🤖 AI Summary
Adversarial patches trained solely in the digital domain suffer severe performance degradation when physically deployed due to digital-to-physical domain mismatch. To address this, we propose PAPLA—a novel framework enabling end-to-end adversarial patch learning directly in the physical domain: patches are generated, projected, and optimized in real-world scenes using a projector, eliminating cross-domain transfer discrepancies. Methodologically, PAPLA introduces a differentiable physical rendering model that explicitly incorporates environmental perturbations—including illumination, viewpoint, and surface material properties—and integrates measurement-driven gradient approximation with environment-robust optimization. Experiments demonstrate that PAPLA significantly outperforms conventional “digital training + physical sticker” approaches across diverse real-world settings, including laboratory environments and outdoor scenarios (e.g., vehicles and traffic signs). It enables real-time evasion attacks against detectors such as YOLO and, under specific conditions, fully mitigates cross-domain failure.
📝 Abstract
The traditional learning process of patch-based adversarial attacks, conducted in the digital domain and then applied in the physical domain (e.g., via printed stickers), may suffer from reduced performance due to adversarial patches' limited transferability from the digital domain to the physical domain. Given that previous studies have considered using projectors to apply adversarial attacks, we raise the following question: can adversarial learning (i.e., patch generation) be performed entirely in the physical domain with a projector? In this work, we propose the Physical-domain Adversarial Patch Learning Augmentation (PAPLA) framework, a novel end-to-end (E2E) framework that converts adversarial learning from the digital domain to the physical domain using a projector. We evaluate PAPLA across multiple scenarios, including controlled laboratory settings and realistic outdoor environments, demonstrating its ability to ensure attack success compared to conventional digital learning-physical application (DL-PA) methods.
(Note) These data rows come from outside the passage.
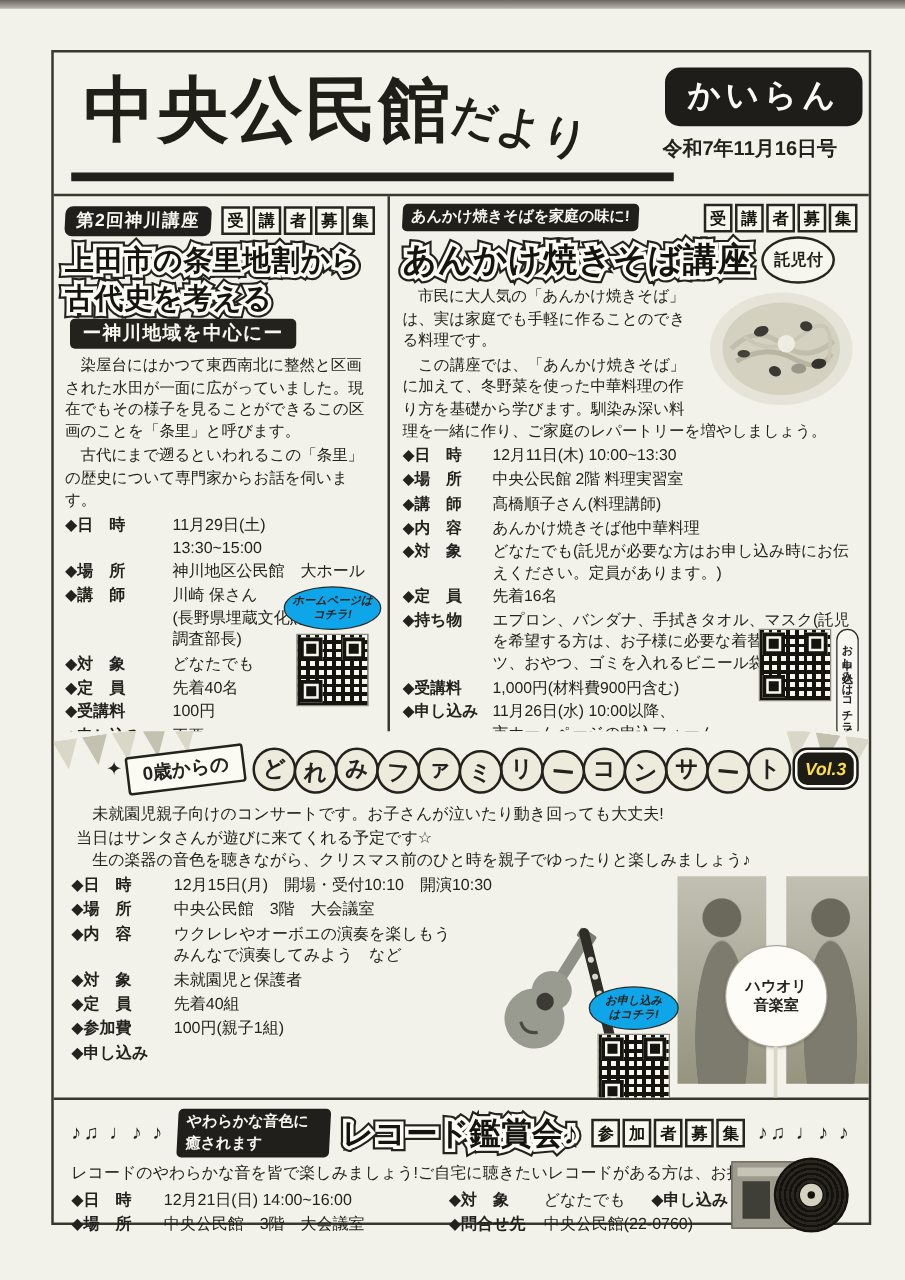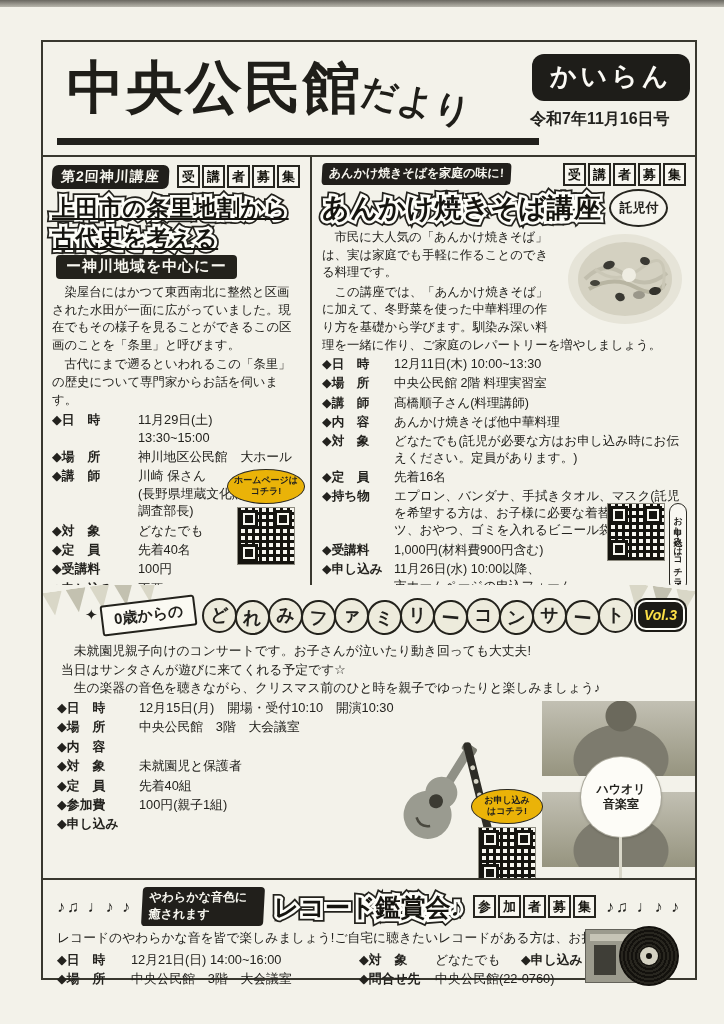"上田市の条里地割から" .t-main { text-decoration: underline -> none }
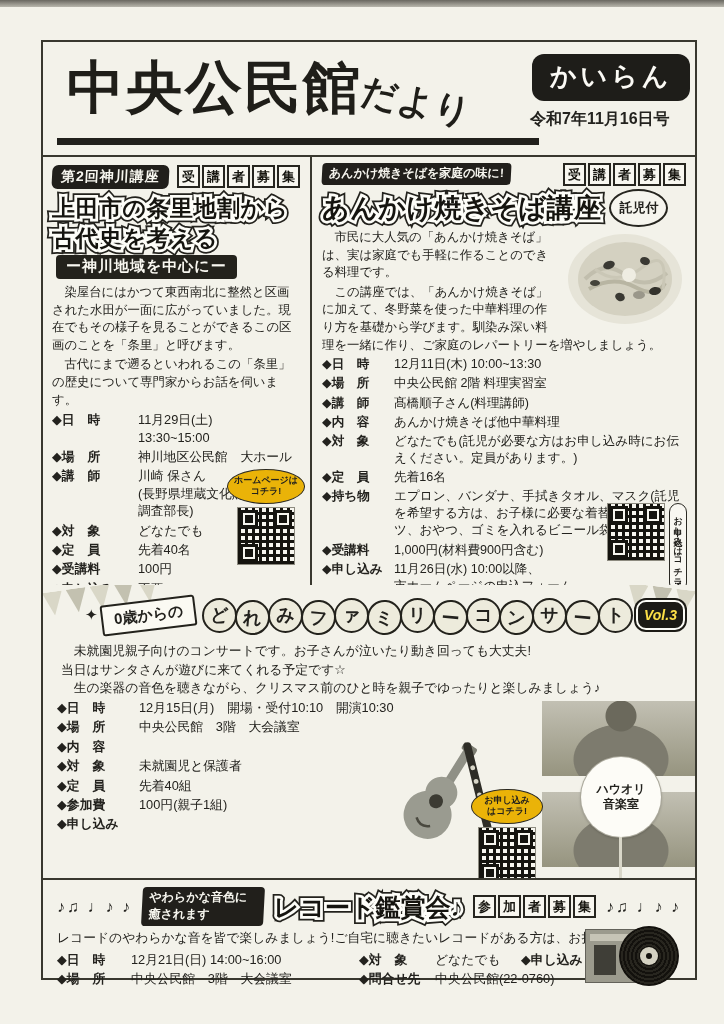"ホームページは" .speech-bubble { background: #eab308 -> #0ea5e9; font-style: none -> italic }
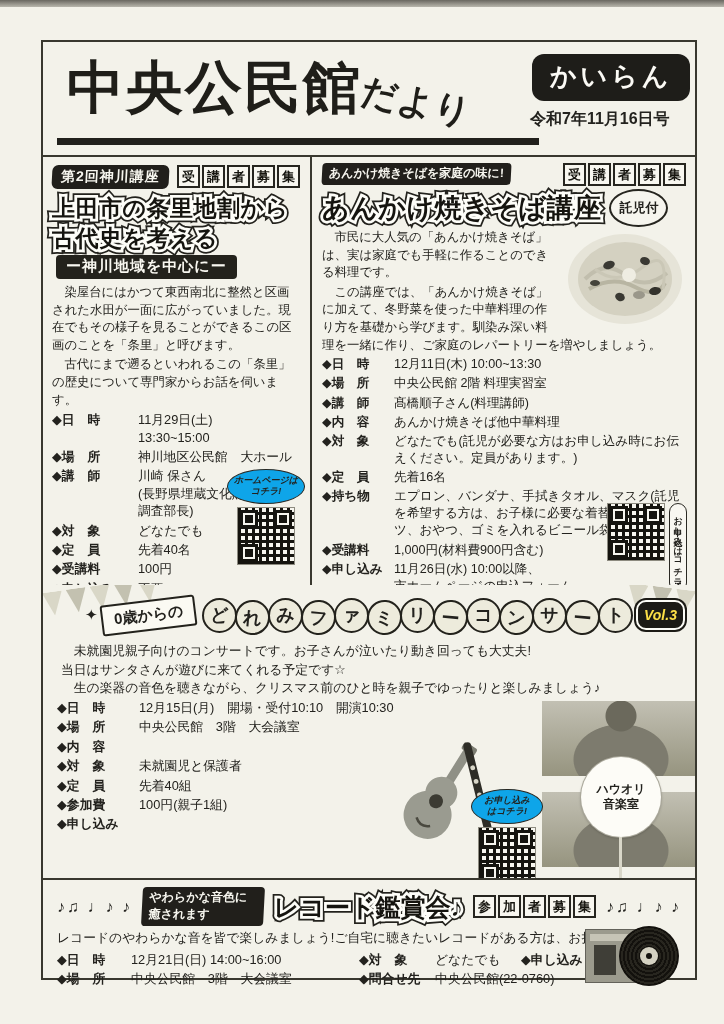"ウクレレやオーボエの演奏を楽しもう" span.detail-value { html: none -> <span>ウクレレやオーボエの演奏を楽しもう みんなで演奏してみよう など</span> }
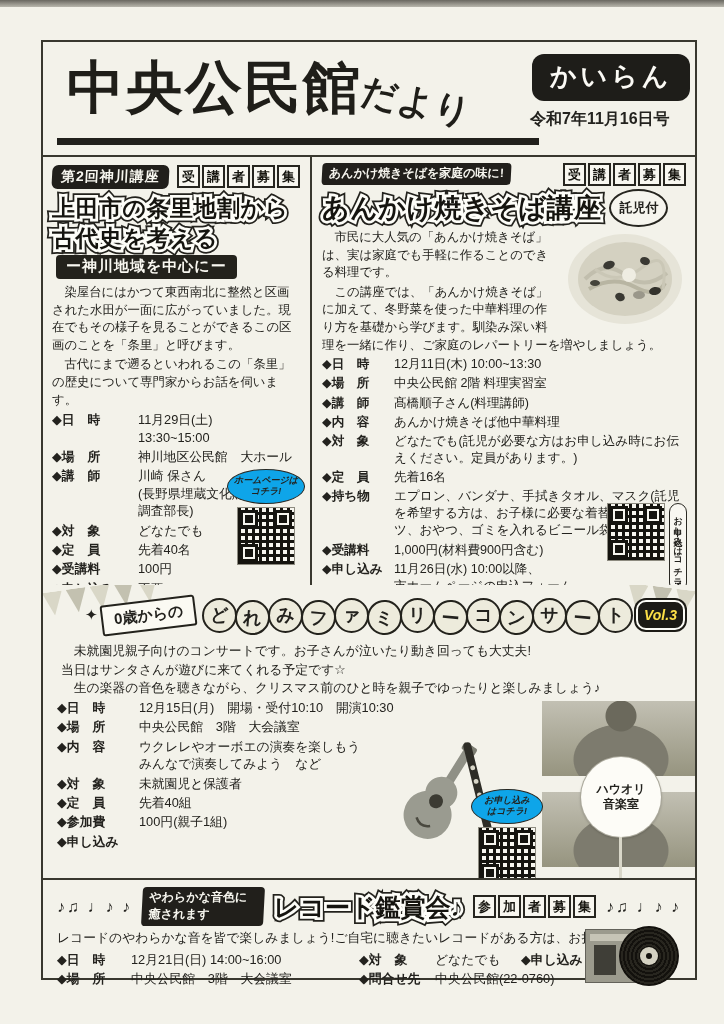"ハウオリ" .photo { flex-direction: column -> none }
We also analyze the impact of environmental factors, such as projection surface color, projector strength, ambient light, distance, and angle of the target object relative to the camera, on the effectiveness of projected patches. Finally, we demonstrate the feasibility of the attack against a parked car and a stop sign in a real-world outdoor environment. Our results show that under specific conditions, E2E adversarial learning in the physical domain eliminates the transferability issue and ensures evasion by object detectors. Finally, we provide insights into the challenges and opportunities of applying adversarial learning in the physical domain and explain where such an approach is more effective than using a sticker.